TASK DETAILS:
Pictures are to be left out, and the rest of the records reproduced exactly.
[[ RECORDS SHOWN, beginning ]]
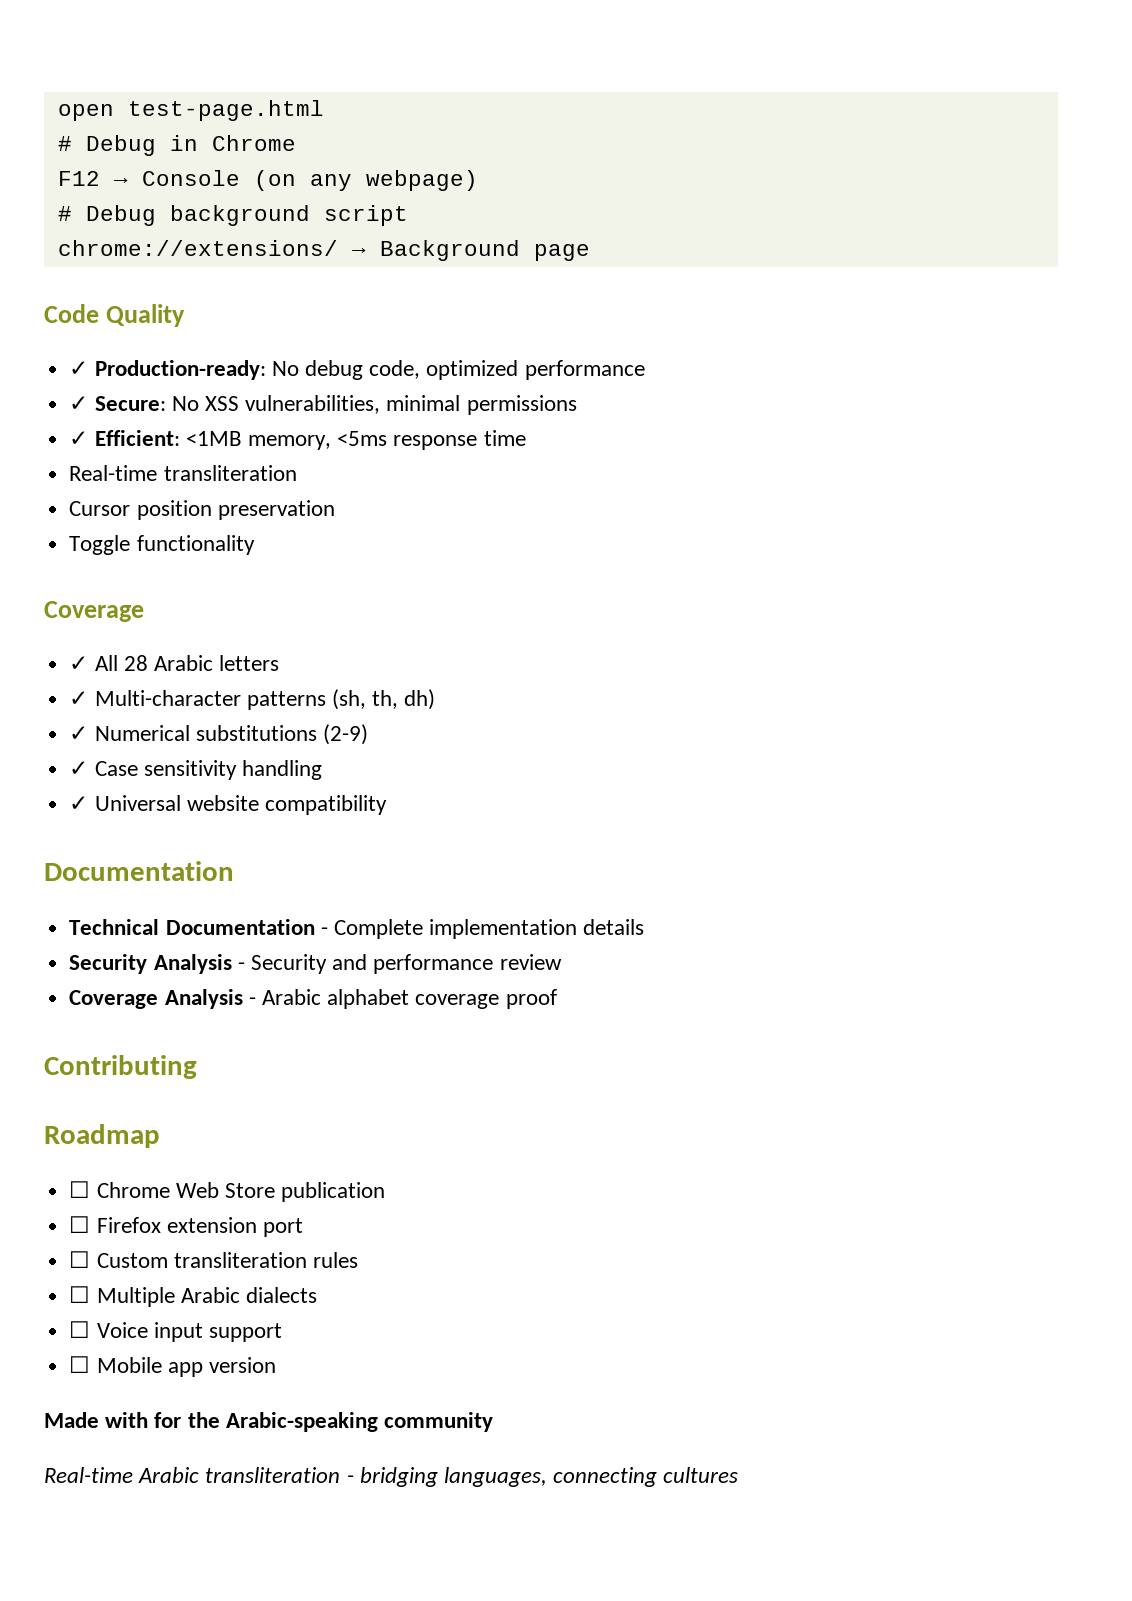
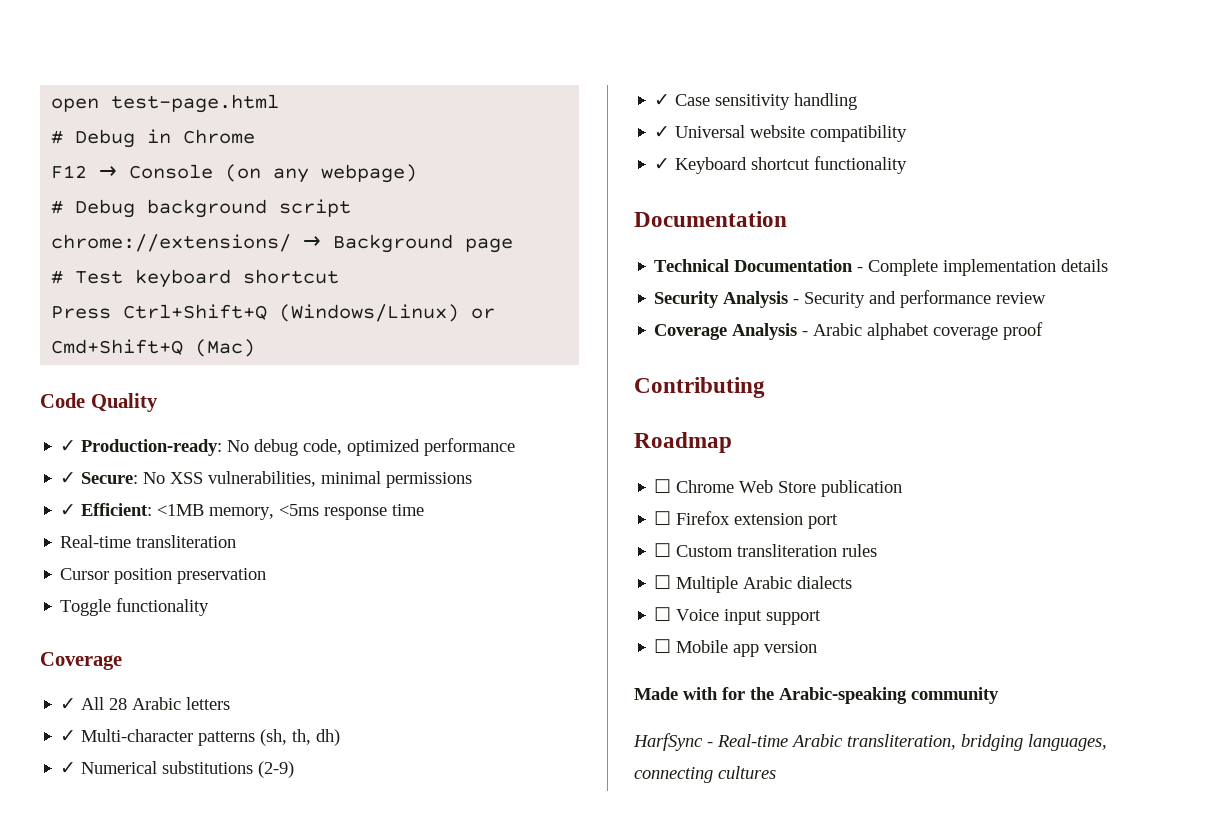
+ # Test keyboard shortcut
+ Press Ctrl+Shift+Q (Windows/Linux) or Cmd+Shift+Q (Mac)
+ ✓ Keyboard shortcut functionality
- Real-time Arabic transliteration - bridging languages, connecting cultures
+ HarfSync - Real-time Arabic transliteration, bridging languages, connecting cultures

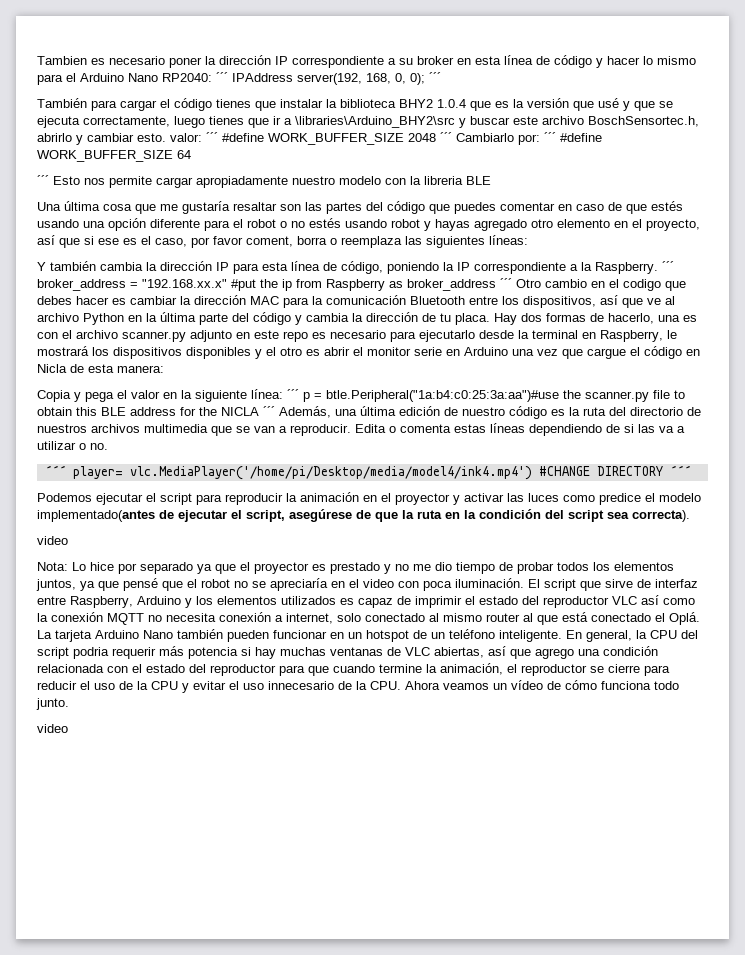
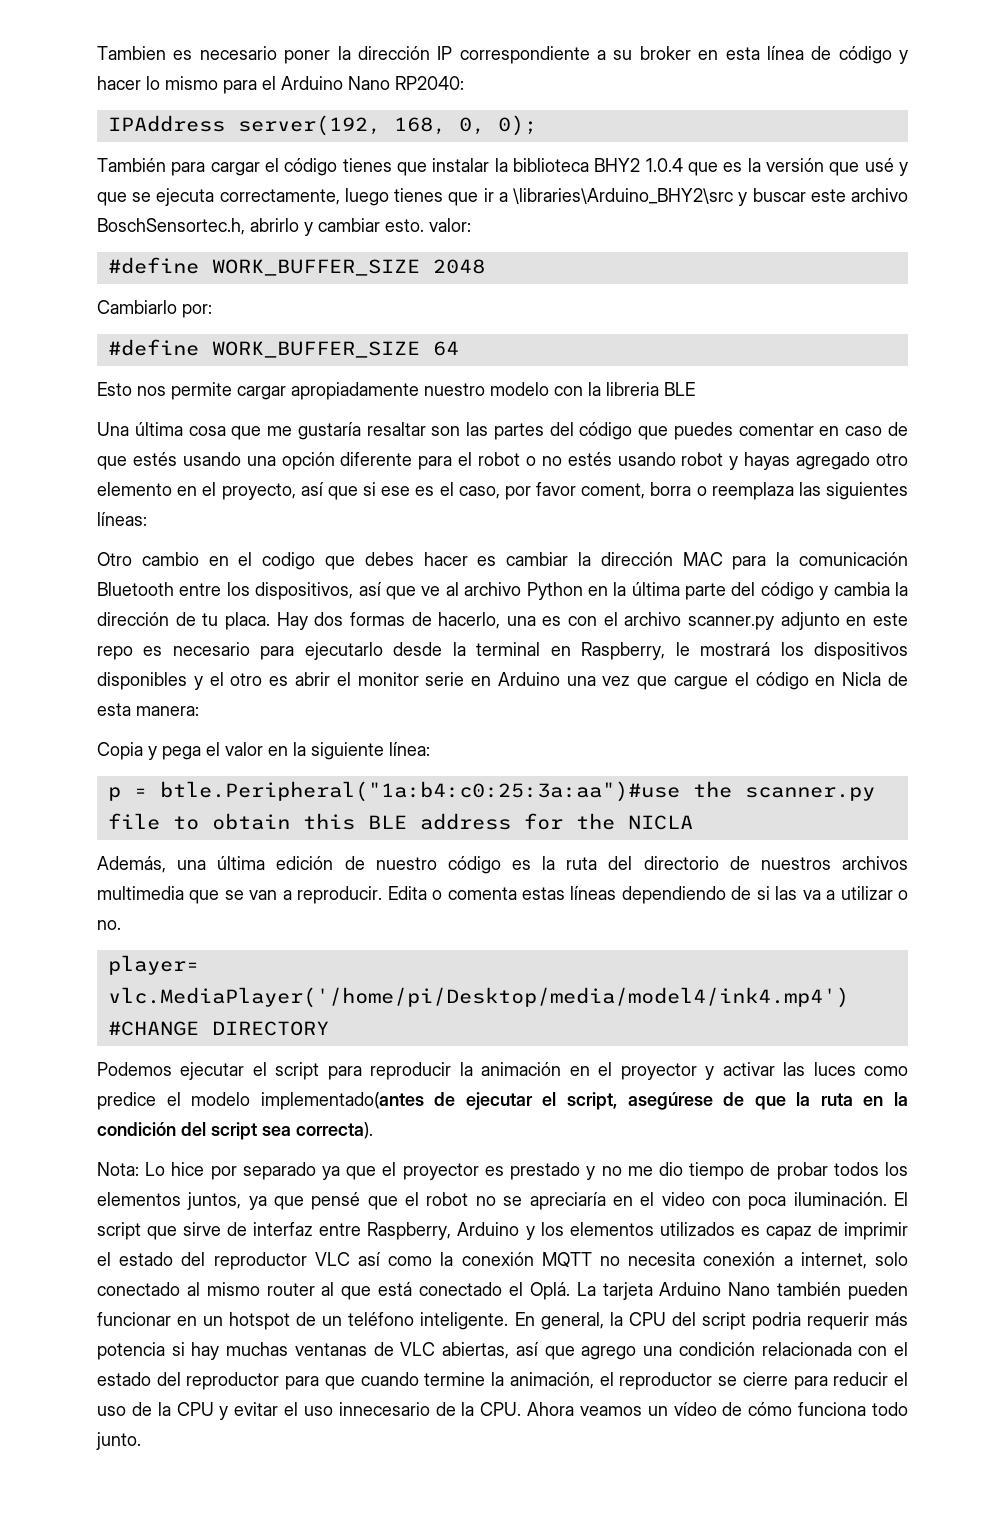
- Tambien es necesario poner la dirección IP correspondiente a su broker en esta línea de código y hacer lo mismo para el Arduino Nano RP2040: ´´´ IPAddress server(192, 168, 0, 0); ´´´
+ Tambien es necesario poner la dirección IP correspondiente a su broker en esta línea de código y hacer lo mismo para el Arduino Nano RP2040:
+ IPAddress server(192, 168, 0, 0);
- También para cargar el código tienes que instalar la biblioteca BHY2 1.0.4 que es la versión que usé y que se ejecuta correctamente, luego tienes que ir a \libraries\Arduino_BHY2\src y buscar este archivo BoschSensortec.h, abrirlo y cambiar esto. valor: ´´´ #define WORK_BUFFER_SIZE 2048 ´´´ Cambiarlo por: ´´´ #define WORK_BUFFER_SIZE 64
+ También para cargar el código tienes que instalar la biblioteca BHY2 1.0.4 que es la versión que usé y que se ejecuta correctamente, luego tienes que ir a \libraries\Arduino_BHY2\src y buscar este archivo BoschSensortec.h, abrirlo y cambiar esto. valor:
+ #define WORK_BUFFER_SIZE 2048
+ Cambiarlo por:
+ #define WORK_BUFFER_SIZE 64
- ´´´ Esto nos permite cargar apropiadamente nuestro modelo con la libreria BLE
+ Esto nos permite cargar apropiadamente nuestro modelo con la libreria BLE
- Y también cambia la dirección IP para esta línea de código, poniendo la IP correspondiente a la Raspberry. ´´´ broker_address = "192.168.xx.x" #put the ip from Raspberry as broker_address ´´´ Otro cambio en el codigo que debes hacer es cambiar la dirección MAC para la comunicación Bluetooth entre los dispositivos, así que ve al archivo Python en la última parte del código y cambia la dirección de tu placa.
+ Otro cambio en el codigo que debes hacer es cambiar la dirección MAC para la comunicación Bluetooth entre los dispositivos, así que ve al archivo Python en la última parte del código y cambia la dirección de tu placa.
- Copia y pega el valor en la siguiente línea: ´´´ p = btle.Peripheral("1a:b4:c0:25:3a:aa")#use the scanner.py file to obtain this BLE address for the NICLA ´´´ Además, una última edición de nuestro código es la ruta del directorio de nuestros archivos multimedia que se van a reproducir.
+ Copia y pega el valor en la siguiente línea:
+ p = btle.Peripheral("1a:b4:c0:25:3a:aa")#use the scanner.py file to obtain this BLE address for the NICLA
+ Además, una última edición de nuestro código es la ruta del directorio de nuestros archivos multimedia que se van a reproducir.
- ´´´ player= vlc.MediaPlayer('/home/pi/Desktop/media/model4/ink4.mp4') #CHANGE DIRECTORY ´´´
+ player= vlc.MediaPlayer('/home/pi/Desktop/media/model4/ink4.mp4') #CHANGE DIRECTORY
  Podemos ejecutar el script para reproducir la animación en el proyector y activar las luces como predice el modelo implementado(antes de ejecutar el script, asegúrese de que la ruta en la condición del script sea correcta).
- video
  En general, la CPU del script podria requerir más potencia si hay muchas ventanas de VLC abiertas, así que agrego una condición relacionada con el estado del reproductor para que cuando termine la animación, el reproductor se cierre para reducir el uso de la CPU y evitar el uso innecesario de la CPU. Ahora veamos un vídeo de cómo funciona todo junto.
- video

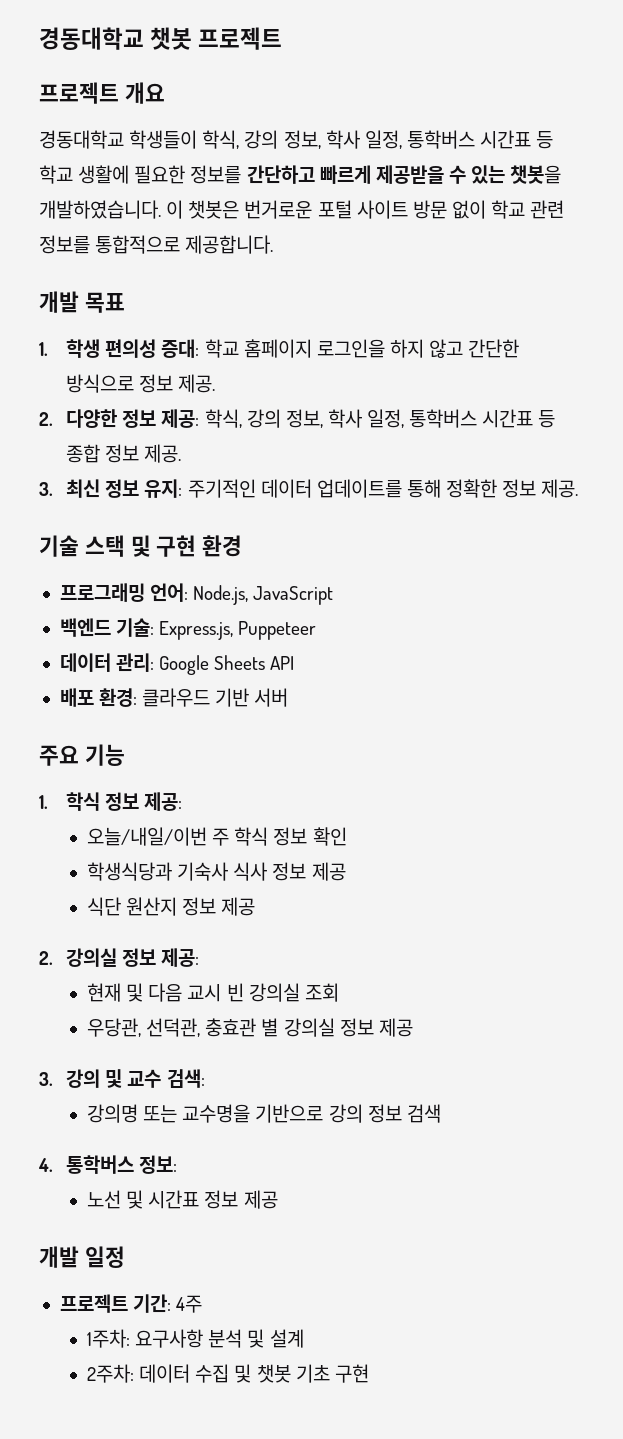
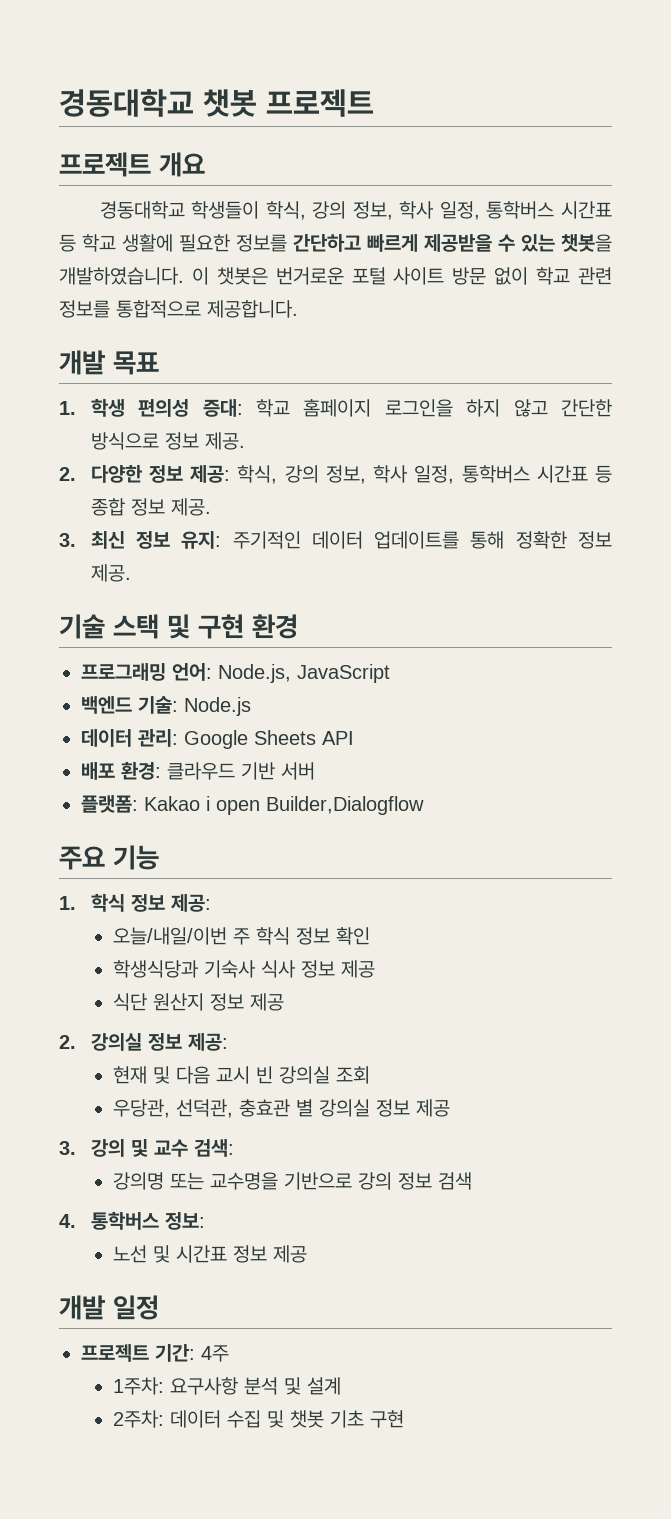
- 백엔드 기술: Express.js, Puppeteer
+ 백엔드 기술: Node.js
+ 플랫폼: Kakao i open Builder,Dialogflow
[[ RECORDS SHOWN, end ]]
EXERCISE RESULT:
+ # Test keyboard shortcut
+ Press Ctrl+Shift+Q (Windows/Linux) or Cmd+Shift+Q (Mac)
+ ✓ Keyboard shortcut functionality
- Real-time Arabic transliteration - bridging languages, connecting cultures
+ HarfSync - Real-time Arabic transliteration, bridging languages, connecting cultures

- Tambien es necesario poner la dirección IP correspondiente a su broker en esta línea de código y hacer lo mismo para el Arduino Nano RP2040: ´´´ IPAddress server(192, 168, 0, 0); ´´´
+ Tambien es necesario poner la dirección IP correspondiente a su broker en esta línea de código y hacer lo mismo para el Arduino Nano RP2040:
+ IPAddress server(192, 168, 0, 0);
- También para cargar el código tienes que instalar la biblioteca BHY2 1.0.4 que es la versión que usé y que se ejecuta correctamente, luego tienes que ir a \libraries\Arduino_BHY2\src y buscar este archivo BoschSensortec.h, abrirlo y cambiar esto. valor: ´´´ #define WORK_BUFFER_SIZE 2048 ´´´ Cambiarlo por: ´´´ #define WORK_BUFFER_SIZE 64
+ También para cargar el código tienes que instalar la biblioteca BHY2 1.0.4 que es la versión que usé y que se ejecuta correctamente, luego tienes que ir a \libraries\Arduino_BHY2\src y buscar este archivo BoschSensortec.h, abrirlo y cambiar esto. valor:
+ #define WORK_BUFFER_SIZE 2048
+ Cambiarlo por:
+ #define WORK_BUFFER_SIZE 64
- ´´´ Esto nos permite cargar apropiadamente nuestro modelo con la libreria BLE
+ Esto nos permite cargar apropiadamente nuestro modelo con la libreria BLE
- Y también cambia la dirección IP para esta línea de código, poniendo la IP correspondiente a la Raspberry. ´´´ broker_address = "192.168.xx.x" #put the ip from Raspberry as broker_address ´´´ Otro cambio en el codigo que debes hacer es cambiar la dirección MAC para la comunicación Bluetooth entre los dispositivos, así que ve al archivo Python en la última parte del código y cambia la dirección de tu placa.
+ Otro cambio en el codigo que debes hacer es cambiar la dirección MAC para la comunicación Bluetooth entre los dispositivos, así que ve al archivo Python en la última parte del código y cambia la dirección de tu placa.
- Copia y pega el valor en la siguiente línea: ´´´ p = btle.Peripheral("1a:b4:c0:25:3a:aa")#use the scanner.py file to obtain this BLE address for the NICLA ´´´ Además, una última edición de nuestro código es la ruta del directorio de nuestros archivos multimedia que se van a reproducir.
+ Copia y pega el valor en la siguiente línea:
+ p = btle.Peripheral("1a:b4:c0:25:3a:aa")#use the scanner.py file to obtain this BLE address for the NICLA
+ Además, una última edición de nuestro código es la ruta del directorio de nuestros archivos multimedia que se van a reproducir.
- ´´´ player= vlc.MediaPlayer('/home/pi/Desktop/media/model4/ink4.mp4') #CHANGE DIRECTORY ´´´
+ player= vlc.MediaPlayer('/home/pi/Desktop/media/model4/ink4.mp4') #CHANGE DIRECTORY
  Podemos ejecutar el script para reproducir la animación en el proyector y activar las luces como predice el modelo implementado(antes de ejecutar el script, asegúrese de que la ruta en la condición del script sea correcta).
- video
  En general, la CPU del script podria requerir más potencia si hay muchas ventanas de VLC abiertas, así que agrego una condición relacionada con el estado del reproductor para que cuando termine la animación, el reproductor se cierre para reducir el uso de la CPU y evitar el uso innecesario de la CPU. Ahora veamos un vídeo de cómo funciona todo junto.
- video

- 백엔드 기술: Express.js, Puppeteer
+ 백엔드 기술: Node.js
+ 플랫폼: Kakao i open Builder,Dialogflow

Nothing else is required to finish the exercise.